Pseudogaps Are Not The Answer
The Continuing Mystery of High-Temperature Superconductivity

A phenomenon of solid state physics known as "pseudogaps," suspected by some scientists of playing a key role in the mystery of high-temperature superconductors, has now been found to occur in materials of a completely different nature. This discovery casts new doubts on any direct link between pseudogaps and high-temperature superconductivity.

Norman Mannella and Zhi-Xun Shen Spacer image
Norman Mannella and Zhi-Xun Shen used the Advanced Light Source at Berkeley Lab to cast new doubts on any direct link between the phenomenon of pseudogaps and high- temperature superconductivity. (Photo Roy Kaltschmidt, CSO)

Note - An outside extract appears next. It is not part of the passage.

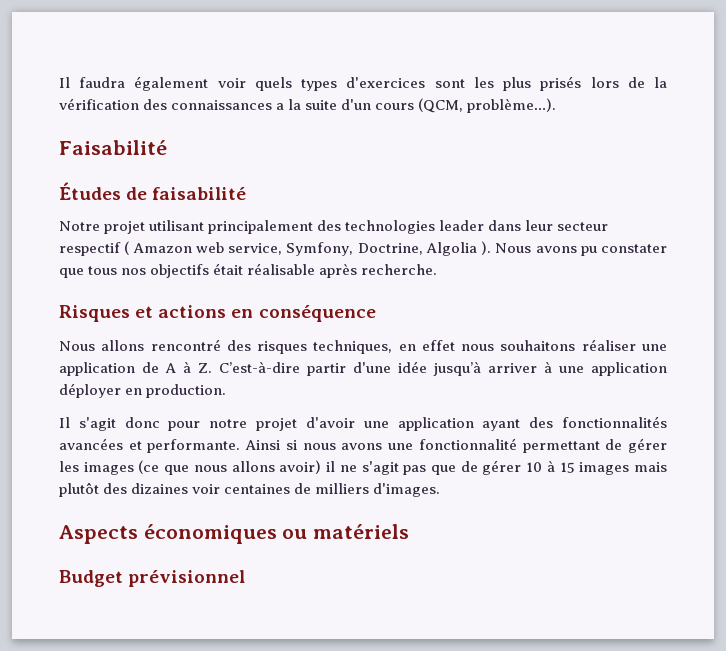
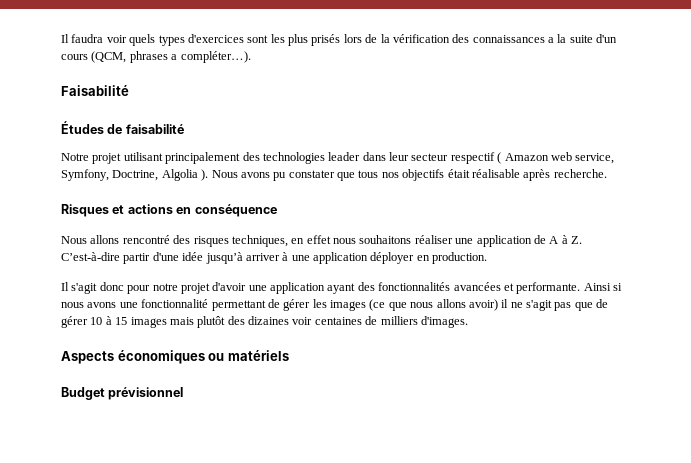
- Il faudra également voir quels types d'exercices sont les plus prisés lors de la vérification des connaissances a la suite d'un cours (QCM, problème…).
+ Il faudra voir quels types d'exercices sont les plus prisés lors de la vérification des connaissances a la suite d'un cours (QCM, phrases a compléter…).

Working at the Advanced Light Source (ALS) at Lawrence Berkeley National Laboratory, a multi-institutional collaboration led by researchers at Berkeley Lab and Stanford University has identified pseudogaps in manganites. These manganese oxide materials become ferromagnetic below a certain critical temperature and display colossal magnetoresistance (CMR), meaning they can increase their electrical resistance by orders of magnitude in the presence of a magnetic field. Even though such ferromagnetism is the antithesis of superconductivity, the pseudogaps found in these manganites are the same as those found in high-temperature (high-Tc) superconducting copper oxide materials.
 
"Based on our new findings, theorists will probably have to re-examine whether the pseudogap phase in the cuprates constitutes a unique hallmark of high-Tc superconductivity, or if it is a more general phenomenon characteristic of transition-metal oxides," says Norman Mannella, a physicist with a joint appointment at Berkeley Lab and Stanford University who has been at the center of several important manganite studies. "In the future, similar experiments will have to be conducted on other transition metal oxides to elucidate this important issue."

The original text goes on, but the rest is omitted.